'SIM' MENOS TÍMIDO RUMO À DESPENALIZAÇÃO DO ABORTO

A despenalização do aborto vai avançar, depois da vitória do 'Sim' no referendo, com 59,2 por cento, contra 40,8 por cento do 'Não'. A abstenção atingiu os 56,4 por cento, mas fiqou aquém do verificado em 1998. Apesar de não ser vinculativa, a auscultação torna possível a criação de um novo quadro legal, que legitima ao aborto até às 10 semanas.

11 de Fevereiro: A população decidiu responder 'Sim' à interrupção voluntária da gravidez, desde que praticada até às 10 semanas e em estabelecimento de saúde legalmente autorizado. Chega ao fim o primeiro capítulo de uma longa história, que entra agora na fase da idealização da lei.

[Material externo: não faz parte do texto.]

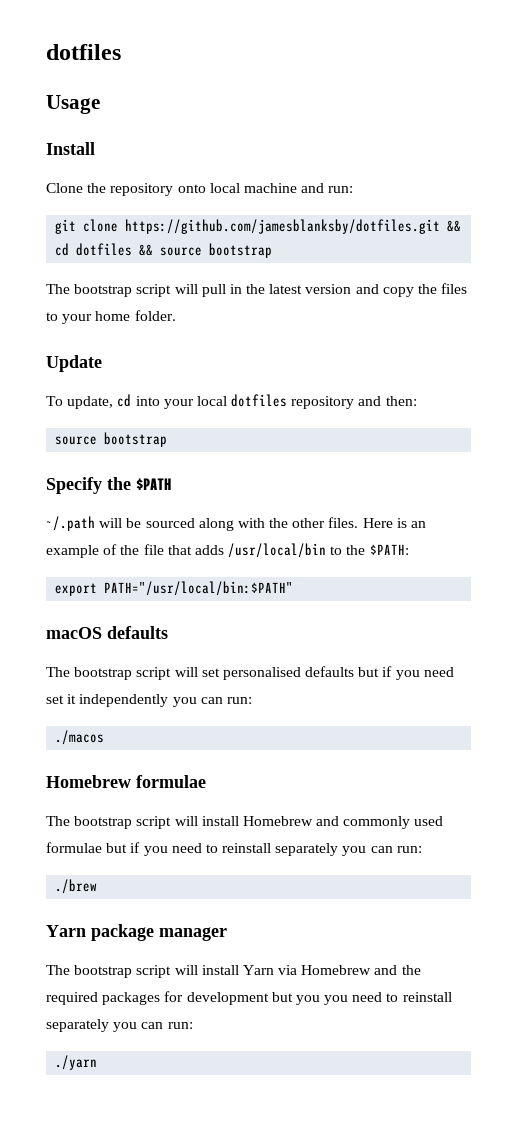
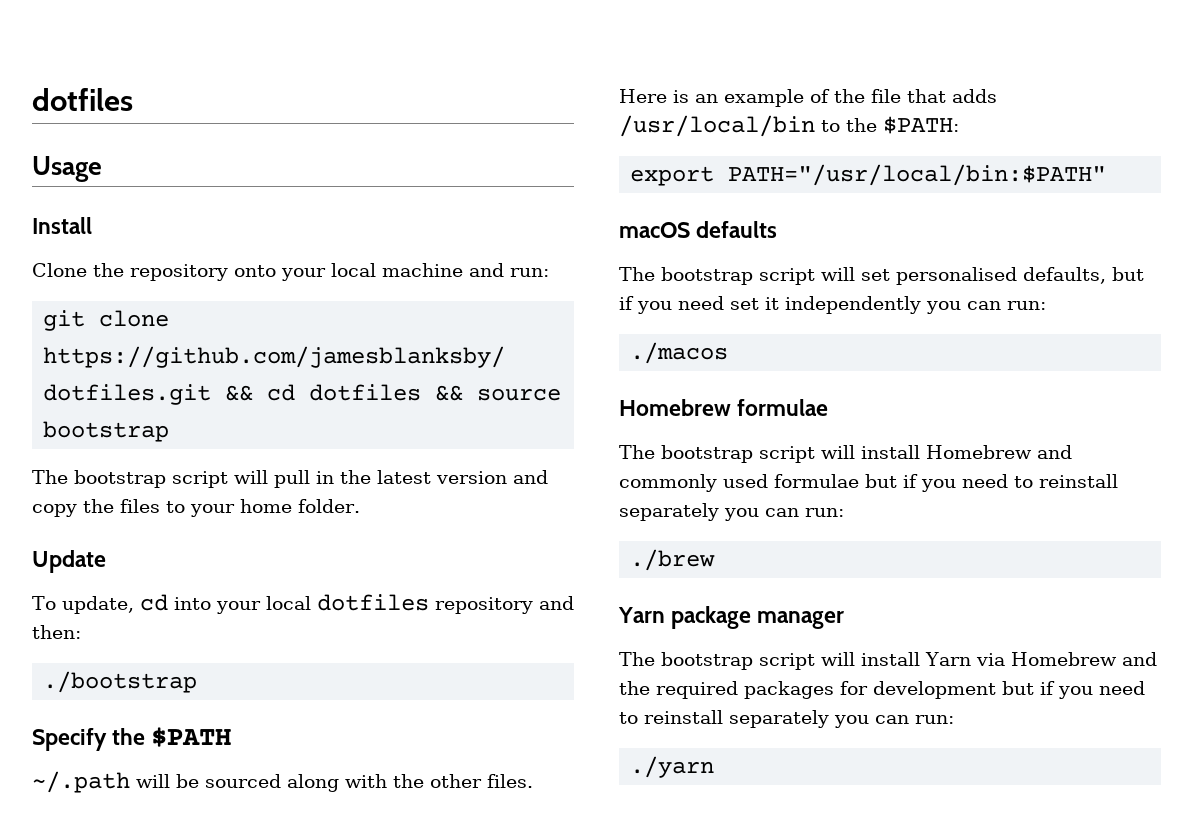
- Clone the repository onto local machine and run:
+ Clone the repository onto your local machine and run:
  To update, cd into your local dotfiles repository and then:
- source bootstrap
+ ./bootstrap
- The bootstrap script will set personalised defaults but if you need set it independently you can run:
+ The bootstrap script will set personalised defaults, but if you need set it independently you can run:
- The bootstrap script will install Yarn via Homebrew and the required packages for development but you you need to reinstall separately you can run:
+ The bootstrap script will install Yarn via Homebrew and the required packages for development but if you need to reinstall separately you can run:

Com 59,2 por cento, o 'Sim' derrotou a posição contrária, num referendo marcado, sobretudo, pela forte abstenção, que continua elevada, apesar de ter reduzido, comparativamente com o último referendo de 1998. A Assembleia da República prepara-se agora para discutir a nova lei, que vai regular a interrupção da gravidez.

O secretário-geral do PS, José Sócrates, saudou "os portugueses que votaram" e disse que o resultado "consolida a legitimidade de quem quer mudar". Segundo Sócrates, ninguém sai derrotado: "O resultado é inequívoco e a tarefa é respeitar a vontade do povo português, criando um sistema para combater o aborto clandestino. Estaremos à altura do compromisso".

José Sócrates não se compromete com datas. "A lei vai ser discutida na Assembleia da República. E vamos ter presente as boas práticas para que tenhamos resultados no combate ao aborto clandestino. Assembleia começará a trabalhar imediatamente nesta matéria, mas precisa de tempo para atingir as boas práticas", diz.

O ministro da saúde, Correia dos Santos, em entrevista à RTP, revelou que o Governo "está a estudar os melhores procedimentos para implementar a nova lei". No entanto, a '‘Plataforma do Não' diz que "o referendo não é vinculativo pelo que a questão do aborto não fica resolvida". Os resultados "dizem que esta questão ainda divide a sociedade e que a maioria dos portugueses não se pronunciou". Aborto "vai aumentar", defende este movimento.

Já o Líder do PSD refere que "a vontade dos portugueses deve ser respeitada", defendendo a aplicação de leis no sentido da despenalização da interrupção voluntária da gravidez. "Nova lei deve ser marcada por prudência e equilíbrio, com políticas de prevenção e ataque às causas que conduzem ao aborto", sustenta Marques Mendes, que destacou mobilização da sociedade.

Do lado do PCP, palavras de Jerónimo de Sousa: "Triunfo do 'Sim' honra o património de Abril. É tempo de assumir as responsabilidades deste resultado e combater as manobras do partidários do 'Não', pelo facto da não vinculação do referendo".

O Bloco de Esquerda também se congratulou. "Não há uma vitória de qualquer partido. A Democracia vinculou o Parlamento ao 'Sim' e saem vitoriosos os homens e mulheres que querem mudar a lei. São também vencedores os católicos, que votaram 'Sim' em consciência", disse Francisco Louça. "Bem-vindos ao Século XXI", podia ler-se num cartaz partido.

Quanto ao líder do CDS-PP, Ribeiro e Castro, defensor do 'Não', aplaudiu a "demonstração de energia cívica" de todos os movimentos que participaram na campanha, mas fala em "mágoa", por "ver Portugal enveredar um caminho que contraria a sua matriz história e por ver prevalecer uma linha de indiferença".

Mas Ribeiro e Castro diz que o partido continua sereno. "Votámos não e continuaremos do lado da vida. Não nos resignaremos. Lutaremos contra leis do aborto e estaremos atentos à sua constitucionalidade. Seremos exigentes na aplicação do dinheiro público e estaremos atentos ao negócio do aborto”, disse Ribeiro e Castro. “Não baixaremos os braços, não calaremos a voz", concluiu.

O Movimento 'Médicos pela Escolha' defendeu que este resultado "é um sinal inequívoco para que a Assembleia da República legisle de acordo com a vontade dos portugueses". Estão criadas as bases para um "acesso ao acompanhamento médico igual para todas as mulheres", que serão "finalmente tratadas com o respeito que merecem".